Henri Pittier ist ein Schutzgebiet im Bundesstaat Aragua, das über 100.000 Hektar vom Lago de Valencia bis zur Karibikküste umfasst und steile Berghänge mit Küstenstreifen und mehreren Stränden verbindet. Das Gelände erstreckt sich von Meereshöhe bis auf über 2400 Meter und durchquert verschiedene Vegetationszonen, von Regenwald in den Tälern bis zu Nebelwald auf den Gipfeln.
Das Gebiet wurde 1937 als erstes Nationalpark Venezuelas unter dem Namen Rancho Grande gegründet und schützte damit die Bergwälder und Wassereinzugsgebiete der Region. 1953 erhielt der Park seinen heutigen Namen zu Ehren von Henri Pittier, einem Schweizer Botaniker, der ab 1917 die Flora des Landes erforschte und katalogisierte.
Die Forschungsstation Rancho Grande liegt auf 1100 Metern Höhe und zieht Ornithologen aus der ganzen Welt an, die dort Zugvögel beobachten. Besucher können die Station besuchen und sehen, wie Wissenschaftler im Feld arbeiten, während in den Küstendörfern noch immer traditionelle Fischerboote am Strand liegen.
Die Hauptzugangswege führen von Maracay über Rancho Grande oder entlang der Küstenstraße zu Stränden wie Cata und Cuyagua, wobei die Bergstrecke bei Regen rutschig wird. Wanderwege variieren von kurzen Spaziergängen am Ufer bis zu ganztägigen Aufstiegen, daher sollten Besucher feste Schuhe und Trinkwasser mitbringen.

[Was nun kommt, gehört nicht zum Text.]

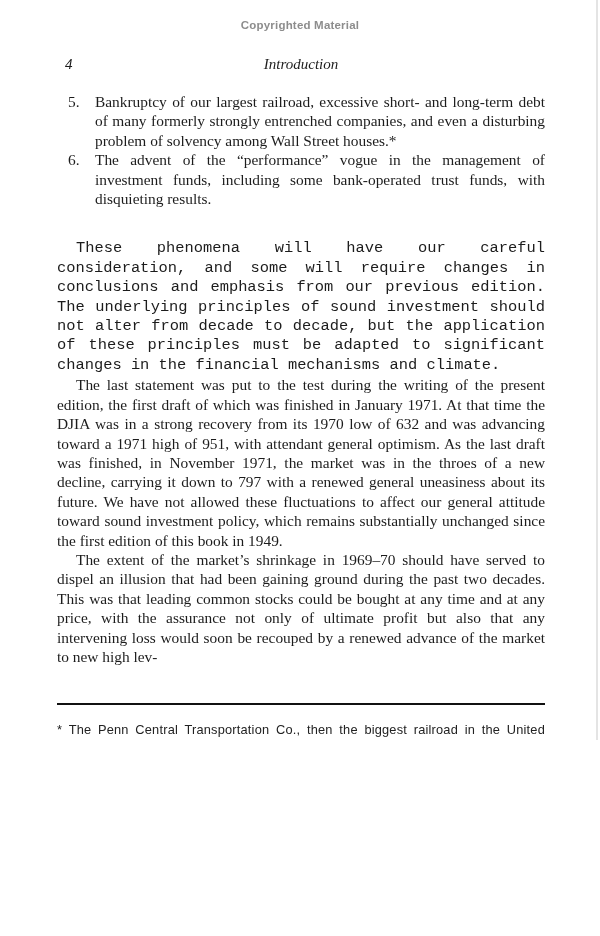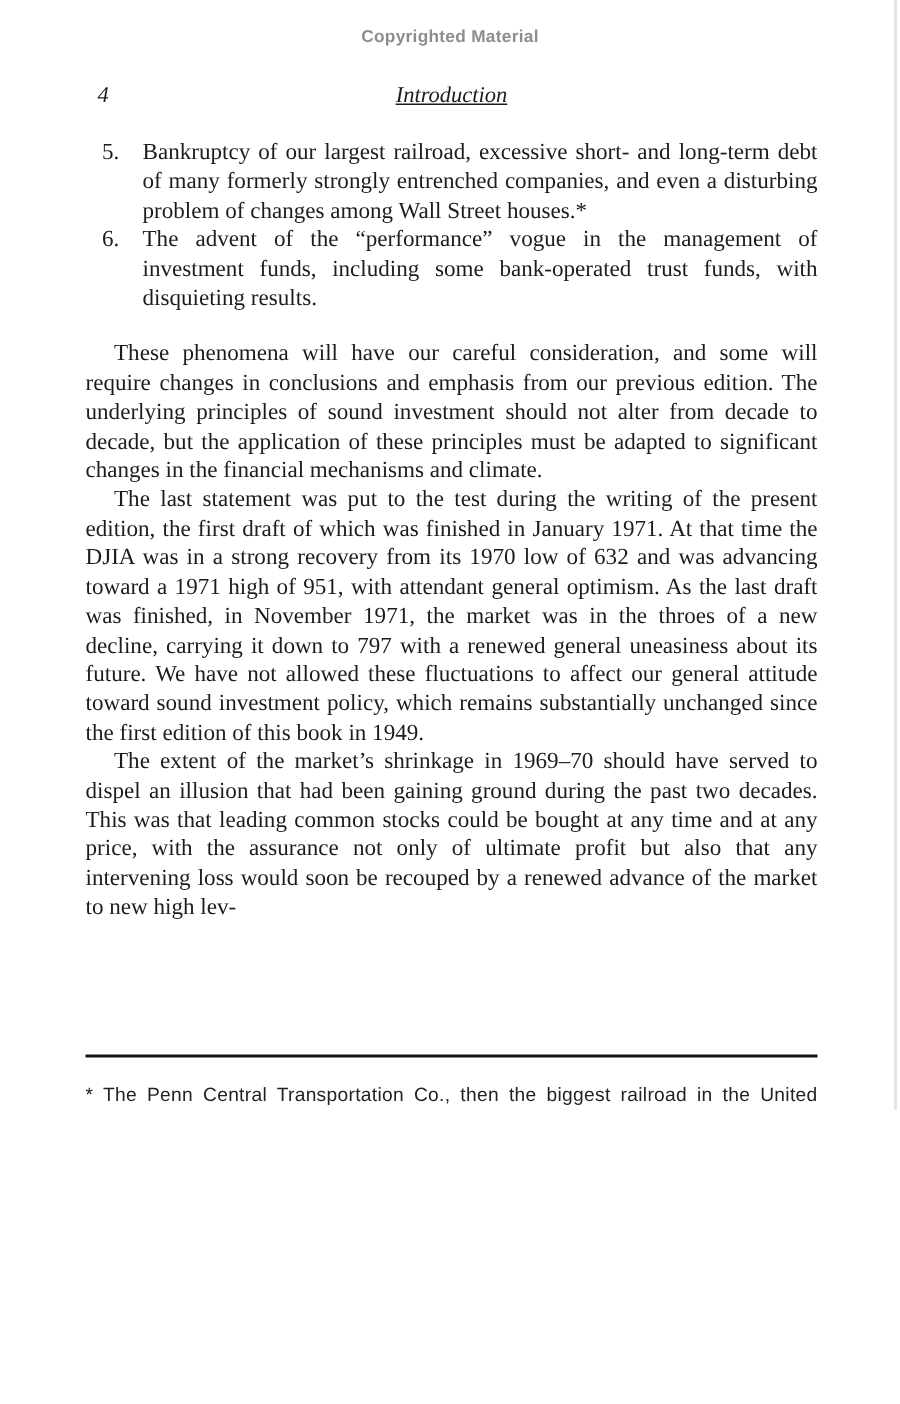"Introduction" .header .running-head { text-decoration: underline -> none }
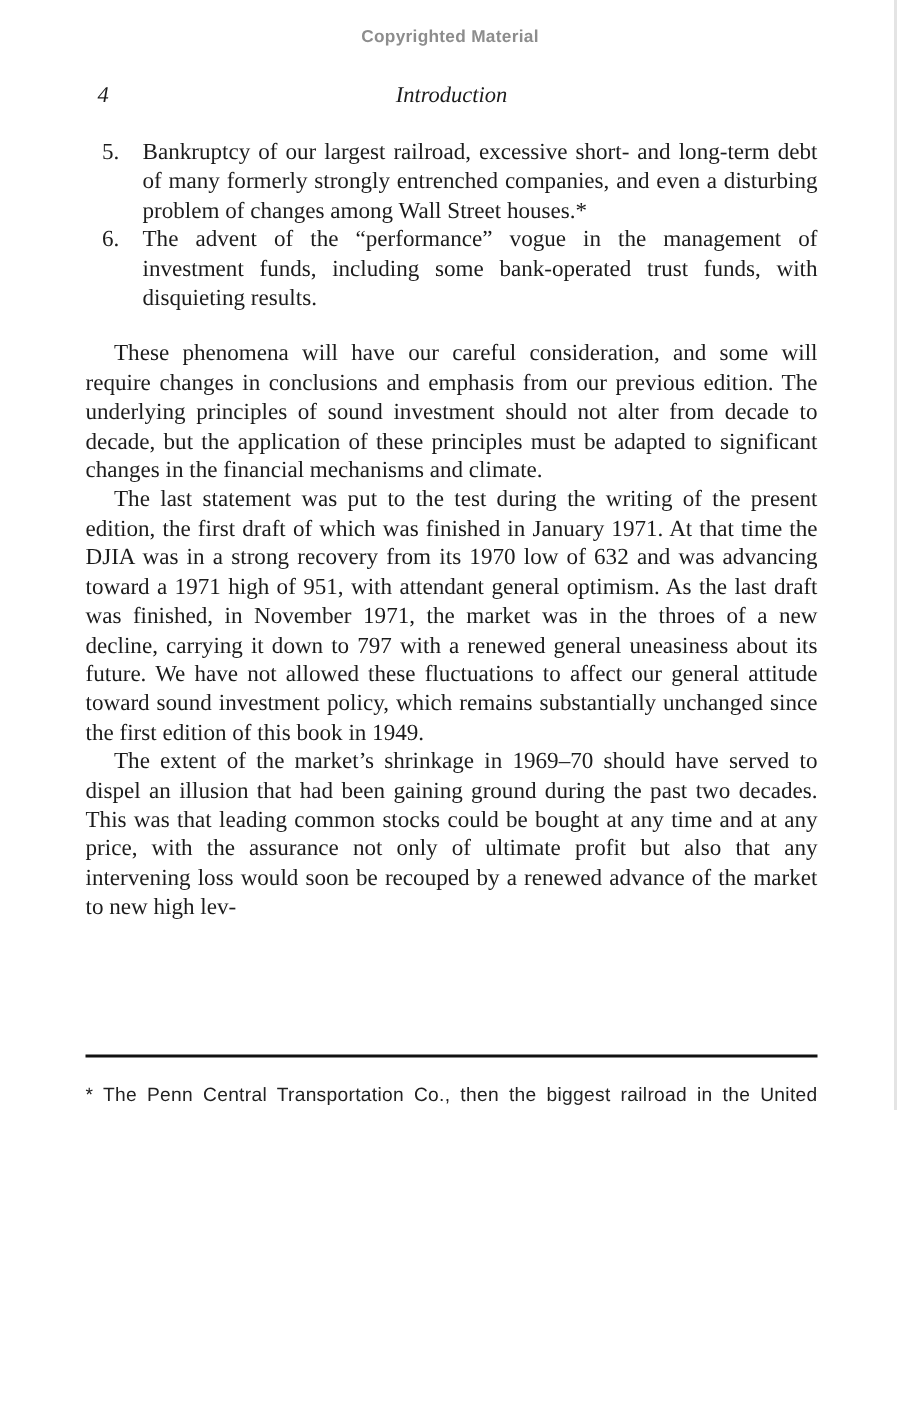"Bankruptcy of our largest railroad," span.li-text { text: changes -> solvency }
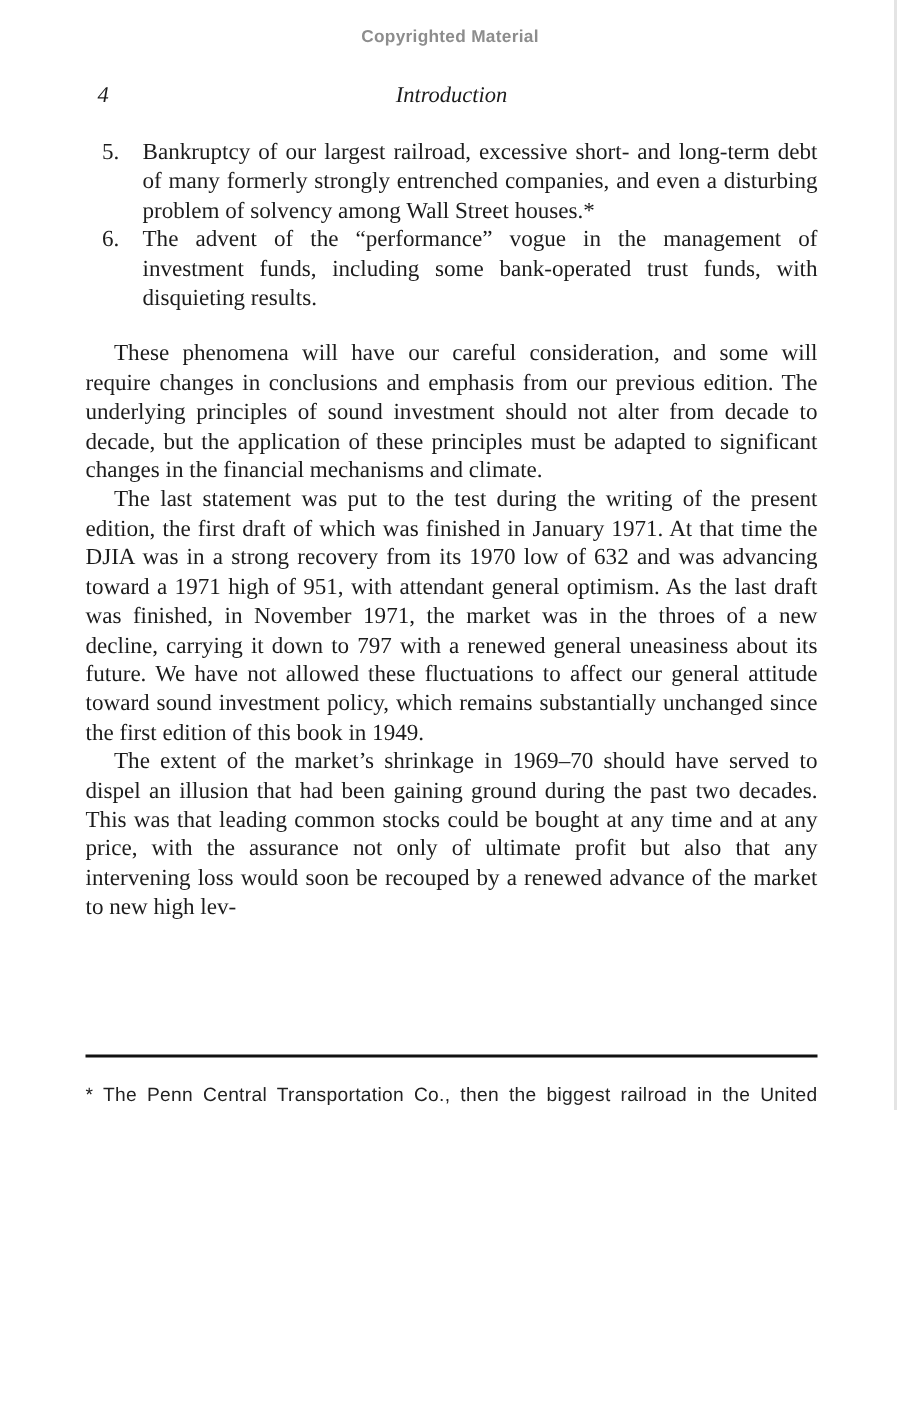"These phenomena will have our" .content p.first-after-list { font-family: none -> Liberation Mono, monospace; margin-top: 18px -> 31px }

Der Gebirgskamm dient als Korridor für über 500 Vogelarten, darunter viele Zugvögel, die zwischen Nord- und Südamerika pendeln und hier rasten. In Chuao produzieren Familien einen der ältesten Kakaoanbaubereiche des Landes, wo Bohnen noch von Hand sortiert und in der Sonne getrocknet werden.